START WORKING DATA

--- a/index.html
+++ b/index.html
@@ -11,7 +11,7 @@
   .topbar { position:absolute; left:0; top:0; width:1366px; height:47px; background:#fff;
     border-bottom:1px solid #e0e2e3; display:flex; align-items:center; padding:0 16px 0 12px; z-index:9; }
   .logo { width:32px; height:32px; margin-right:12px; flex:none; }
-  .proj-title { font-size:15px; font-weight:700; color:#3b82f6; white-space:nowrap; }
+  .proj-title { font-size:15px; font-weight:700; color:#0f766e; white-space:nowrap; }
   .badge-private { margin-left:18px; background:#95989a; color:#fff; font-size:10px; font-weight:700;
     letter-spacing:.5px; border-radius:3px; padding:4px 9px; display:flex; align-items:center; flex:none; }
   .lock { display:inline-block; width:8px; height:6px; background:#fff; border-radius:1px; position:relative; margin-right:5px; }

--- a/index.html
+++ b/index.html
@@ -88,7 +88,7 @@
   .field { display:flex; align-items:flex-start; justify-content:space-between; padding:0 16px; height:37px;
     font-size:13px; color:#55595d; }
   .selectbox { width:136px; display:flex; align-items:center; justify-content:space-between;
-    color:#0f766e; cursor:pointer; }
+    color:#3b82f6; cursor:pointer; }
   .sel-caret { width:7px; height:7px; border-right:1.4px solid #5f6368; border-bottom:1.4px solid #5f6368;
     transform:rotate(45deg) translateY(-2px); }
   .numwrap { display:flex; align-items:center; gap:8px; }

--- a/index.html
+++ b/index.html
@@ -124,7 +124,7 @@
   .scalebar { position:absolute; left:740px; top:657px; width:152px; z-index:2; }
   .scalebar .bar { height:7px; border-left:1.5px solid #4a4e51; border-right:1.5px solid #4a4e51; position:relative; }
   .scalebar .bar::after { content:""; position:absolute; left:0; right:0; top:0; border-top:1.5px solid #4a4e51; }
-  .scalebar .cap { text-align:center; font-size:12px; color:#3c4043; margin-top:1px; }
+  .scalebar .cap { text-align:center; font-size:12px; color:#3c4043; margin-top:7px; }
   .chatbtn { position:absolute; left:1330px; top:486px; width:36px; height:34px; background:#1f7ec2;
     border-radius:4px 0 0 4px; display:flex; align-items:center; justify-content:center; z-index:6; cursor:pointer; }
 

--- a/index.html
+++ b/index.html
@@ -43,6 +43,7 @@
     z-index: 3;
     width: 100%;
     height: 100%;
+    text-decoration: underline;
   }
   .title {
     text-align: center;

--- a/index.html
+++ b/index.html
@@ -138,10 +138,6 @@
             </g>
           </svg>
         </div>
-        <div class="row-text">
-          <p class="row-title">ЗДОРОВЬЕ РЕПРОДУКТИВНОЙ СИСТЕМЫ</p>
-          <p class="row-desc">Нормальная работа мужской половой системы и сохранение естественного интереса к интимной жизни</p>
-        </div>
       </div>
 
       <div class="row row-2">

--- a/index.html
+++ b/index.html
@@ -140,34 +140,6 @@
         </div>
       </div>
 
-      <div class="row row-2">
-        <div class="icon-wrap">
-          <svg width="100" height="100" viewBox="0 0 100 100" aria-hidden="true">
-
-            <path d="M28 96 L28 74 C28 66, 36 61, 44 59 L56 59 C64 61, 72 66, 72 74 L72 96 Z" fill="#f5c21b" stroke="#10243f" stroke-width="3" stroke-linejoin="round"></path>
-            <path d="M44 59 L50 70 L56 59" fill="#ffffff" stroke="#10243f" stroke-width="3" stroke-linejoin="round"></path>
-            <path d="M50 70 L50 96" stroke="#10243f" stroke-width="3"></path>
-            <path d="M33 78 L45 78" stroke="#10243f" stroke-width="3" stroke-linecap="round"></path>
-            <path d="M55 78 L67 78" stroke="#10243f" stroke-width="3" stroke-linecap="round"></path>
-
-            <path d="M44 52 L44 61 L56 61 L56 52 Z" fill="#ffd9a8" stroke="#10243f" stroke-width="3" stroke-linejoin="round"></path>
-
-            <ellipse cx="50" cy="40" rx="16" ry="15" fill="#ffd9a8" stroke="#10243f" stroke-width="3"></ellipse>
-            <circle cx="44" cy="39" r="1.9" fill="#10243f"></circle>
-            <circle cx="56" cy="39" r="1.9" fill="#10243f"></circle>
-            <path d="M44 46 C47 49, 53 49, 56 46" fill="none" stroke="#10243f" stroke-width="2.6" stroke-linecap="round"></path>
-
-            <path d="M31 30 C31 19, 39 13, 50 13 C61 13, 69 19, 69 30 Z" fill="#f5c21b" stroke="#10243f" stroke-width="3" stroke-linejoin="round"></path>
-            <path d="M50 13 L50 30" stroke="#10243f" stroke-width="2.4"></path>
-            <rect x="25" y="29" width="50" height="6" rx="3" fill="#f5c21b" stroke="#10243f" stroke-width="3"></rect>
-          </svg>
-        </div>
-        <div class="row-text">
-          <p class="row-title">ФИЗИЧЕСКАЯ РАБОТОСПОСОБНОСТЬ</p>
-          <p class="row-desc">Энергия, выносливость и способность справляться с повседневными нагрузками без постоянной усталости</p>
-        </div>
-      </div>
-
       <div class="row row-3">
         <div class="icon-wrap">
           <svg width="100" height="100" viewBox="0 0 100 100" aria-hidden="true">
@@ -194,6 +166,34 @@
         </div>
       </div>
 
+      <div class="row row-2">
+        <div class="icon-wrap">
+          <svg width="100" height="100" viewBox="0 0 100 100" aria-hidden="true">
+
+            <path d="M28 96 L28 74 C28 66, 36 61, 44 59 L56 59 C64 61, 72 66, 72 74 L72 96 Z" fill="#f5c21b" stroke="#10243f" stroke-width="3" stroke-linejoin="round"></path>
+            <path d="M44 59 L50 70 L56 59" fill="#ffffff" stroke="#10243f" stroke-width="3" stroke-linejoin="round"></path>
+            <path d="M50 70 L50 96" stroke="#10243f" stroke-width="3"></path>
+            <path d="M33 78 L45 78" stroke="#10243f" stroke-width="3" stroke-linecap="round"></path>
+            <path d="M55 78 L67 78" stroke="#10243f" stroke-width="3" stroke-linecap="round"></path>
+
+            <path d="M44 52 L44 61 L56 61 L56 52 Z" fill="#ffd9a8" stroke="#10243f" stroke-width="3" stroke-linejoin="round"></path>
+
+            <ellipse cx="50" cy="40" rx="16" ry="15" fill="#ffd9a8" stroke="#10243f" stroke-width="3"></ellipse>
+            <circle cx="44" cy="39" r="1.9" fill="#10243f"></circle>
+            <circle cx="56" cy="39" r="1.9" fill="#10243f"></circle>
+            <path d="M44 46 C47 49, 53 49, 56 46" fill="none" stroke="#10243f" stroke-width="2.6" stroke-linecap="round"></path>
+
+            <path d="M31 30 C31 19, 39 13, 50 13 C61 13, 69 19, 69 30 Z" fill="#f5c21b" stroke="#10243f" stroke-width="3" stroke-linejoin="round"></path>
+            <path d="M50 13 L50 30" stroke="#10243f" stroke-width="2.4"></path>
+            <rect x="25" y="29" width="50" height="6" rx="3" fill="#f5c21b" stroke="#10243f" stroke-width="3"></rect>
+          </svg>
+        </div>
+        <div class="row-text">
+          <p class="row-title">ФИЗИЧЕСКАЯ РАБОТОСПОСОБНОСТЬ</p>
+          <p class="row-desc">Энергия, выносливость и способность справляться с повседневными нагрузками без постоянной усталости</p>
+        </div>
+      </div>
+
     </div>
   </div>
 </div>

END WORKING DATA

PROBLEM STATEMENT: Return all the data exactly as given.

OUTPUT BELOW:
--- a/index.html
+++ b/index.html
@@ -11,7 +11,7 @@
   .topbar { position:absolute; left:0; top:0; width:1366px; height:47px; background:#fff;
     border-bottom:1px solid #e0e2e3; display:flex; align-items:center; padding:0 16px 0 12px; z-index:9; }
   .logo { width:32px; height:32px; margin-right:12px; flex:none; }
-  .proj-title { font-size:15px; font-weight:700; color:#3b82f6; white-space:nowrap; }
+  .proj-title { font-size:15px; font-weight:700; color:#0f766e; white-space:nowrap; }
   .badge-private { margin-left:18px; background:#95989a; color:#fff; font-size:10px; font-weight:700;
     letter-spacing:.5px; border-radius:3px; padding:4px 9px; display:flex; align-items:center; flex:none; }
   .lock { display:inline-block; width:8px; height:6px; background:#fff; border-radius:1px; position:relative; margin-right:5px; }

--- a/index.html
+++ b/index.html
@@ -88,7 +88,7 @@
   .field { display:flex; align-items:flex-start; justify-content:space-between; padding:0 16px; height:37px;
     font-size:13px; color:#55595d; }
   .selectbox { width:136px; display:flex; align-items:center; justify-content:space-between;
-    color:#0f766e; cursor:pointer; }
+    color:#3b82f6; cursor:pointer; }
   .sel-caret { width:7px; height:7px; border-right:1.4px solid #5f6368; border-bottom:1.4px solid #5f6368;
     transform:rotate(45deg) translateY(-2px); }
   .numwrap { display:flex; align-items:center; gap:8px; }

--- a/index.html
+++ b/index.html
@@ -124,7 +124,7 @@
   .scalebar { position:absolute; left:740px; top:657px; width:152px; z-index:2; }
   .scalebar .bar { height:7px; border-left:1.5px solid #4a4e51; border-right:1.5px solid #4a4e51; position:relative; }
   .scalebar .bar::after { content:""; position:absolute; left:0; right:0; top:0; border-top:1.5px solid #4a4e51; }
-  .scalebar .cap { text-align:center; font-size:12px; color:#3c4043; margin-top:1px; }
+  .scalebar .cap { text-align:center; font-size:12px; color:#3c4043; margin-top:7px; }
   .chatbtn { position:absolute; left:1330px; top:486px; width:36px; height:34px; background:#1f7ec2;
     border-radius:4px 0 0 4px; display:flex; align-items:center; justify-content:center; z-index:6; cursor:pointer; }
 

--- a/index.html
+++ b/index.html
@@ -43,6 +43,7 @@
     z-index: 3;
     width: 100%;
     height: 100%;
+    text-decoration: underline;
   }
   .title {
     text-align: center;

--- a/index.html
+++ b/index.html
@@ -138,10 +138,6 @@
             </g>
           </svg>
         </div>
-        <div class="row-text">
-          <p class="row-title">ЗДОРОВЬЕ РЕПРОДУКТИВНОЙ СИСТЕМЫ</p>
-          <p class="row-desc">Нормальная работа мужской половой системы и сохранение естественного интереса к интимной жизни</p>
-        </div>
       </div>
 
       <div class="row row-2">

--- a/index.html
+++ b/index.html
@@ -140,34 +140,6 @@
         </div>
       </div>
 
-      <div class="row row-2">
-        <div class="icon-wrap">
-          <svg width="100" height="100" viewBox="0 0 100 100" aria-hidden="true">
-
-            <path d="M28 96 L28 74 C28 66, 36 61, 44 59 L56 59 C64 61, 72 66, 72 74 L72 96 Z" fill="#f5c21b" stroke="#10243f" stroke-width="3" stroke-linejoin="round"></path>
-            <path d="M44 59 L50 70 L56 59" fill="#ffffff" stroke="#10243f" stroke-width="3" stroke-linejoin="round"></path>
-            <path d="M50 70 L50 96" stroke="#10243f" stroke-width="3"></path>
-            <path d="M33 78 L45 78" stroke="#10243f" stroke-width="3" stroke-linecap="round"></path>
-            <path d="M55 78 L67 78" stroke="#10243f" stroke-width="3" stroke-linecap="round"></path>
-
-            <path d="M44 52 L44 61 L56 61 L56 52 Z" fill="#ffd9a8" stroke="#10243f" stroke-width="3" stroke-linejoin="round"></path>
-
-            <ellipse cx="50" cy="40" rx="16" ry="15" fill="#ffd9a8" stroke="#10243f" stroke-width="3"></ellipse>
-            <circle cx="44" cy="39" r="1.9" fill="#10243f"></circle>
-            <circle cx="56" cy="39" r="1.9" fill="#10243f"></circle>
-            <path d="M44 46 C47 49, 53 49, 56 46" fill="none" stroke="#10243f" stroke-width="2.6" stroke-linecap="round"></path>
-
-            <path d="M31 30 C31 19, 39 13, 50 13 C61 13, 69 19, 69 30 Z" fill="#f5c21b" stroke="#10243f" stroke-width="3" stroke-linejoin="round"></path>
-            <path d="M50 13 L50 30" stroke="#10243f" stroke-width="2.4"></path>
-            <rect x="25" y="29" width="50" height="6" rx="3" fill="#f5c21b" stroke="#10243f" stroke-width="3"></rect>
-          </svg>
-        </div>
-        <div class="row-text">
-          <p class="row-title">ФИЗИЧЕСКАЯ РАБОТОСПОСОБНОСТЬ</p>
-          <p class="row-desc">Энергия, выносливость и способность справляться с повседневными нагрузками без постоянной усталости</p>
-        </div>
-      </div>
-
       <div class="row row-3">
         <div class="icon-wrap">
           <svg width="100" height="100" viewBox="0 0 100 100" aria-hidden="true">
@@ -194,6 +166,34 @@
         </div>
       </div>
 
+      <div class="row row-2">
+        <div class="icon-wrap">
+          <svg width="100" height="100" viewBox="0 0 100 100" aria-hidden="true">
+
+            <path d="M28 96 L28 74 C28 66, 36 61, 44 59 L56 59 C64 61, 72 66, 72 74 L72 96 Z" fill="#f5c21b" stroke="#10243f" stroke-width="3" stroke-linejoin="round"></path>
+            <path d="M44 59 L50 70 L56 59" fill="#ffffff" stroke="#10243f" stroke-width="3" stroke-linejoin="round"></path>
+            <path d="M50 70 L50 96" stroke="#10243f" stroke-width="3"></path>
+            <path d="M33 78 L45 78" stroke="#10243f" stroke-width="3" stroke-linecap="round"></path>
+            <path d="M55 78 L67 78" stroke="#10243f" stroke-width="3" stroke-linecap="round"></path>
+
+            <path d="M44 52 L44 61 L56 61 L56 52 Z" fill="#ffd9a8" stroke="#10243f" stroke-width="3" stroke-linejoin="round"></path>
+
+            <ellipse cx="50" cy="40" rx="16" ry="15" fill="#ffd9a8" stroke="#10243f" stroke-width="3"></ellipse>
+            <circle cx="44" cy="39" r="1.9" fill="#10243f"></circle>
+            <circle cx="56" cy="39" r="1.9" fill="#10243f"></circle>
+            <path d="M44 46 C47 49, 53 49, 56 46" fill="none" stroke="#10243f" stroke-width="2.6" stroke-linecap="round"></path>
+
+            <path d="M31 30 C31 19, 39 13, 50 13 C61 13, 69 19, 69 30 Z" fill="#f5c21b" stroke="#10243f" stroke-width="3" stroke-linejoin="round"></path>
+            <path d="M50 13 L50 30" stroke="#10243f" stroke-width="2.4"></path>
+            <rect x="25" y="29" width="50" height="6" rx="3" fill="#f5c21b" stroke="#10243f" stroke-width="3"></rect>
+          </svg>
+        </div>
+        <div class="row-text">
+          <p class="row-title">ФИЗИЧЕСКАЯ РАБОТОСПОСОБНОСТЬ</p>
+          <p class="row-desc">Энергия, выносливость и способность справляться с повседневными нагрузками без постоянной усталости</p>
+        </div>
+      </div>
+
     </div>
   </div>
 </div>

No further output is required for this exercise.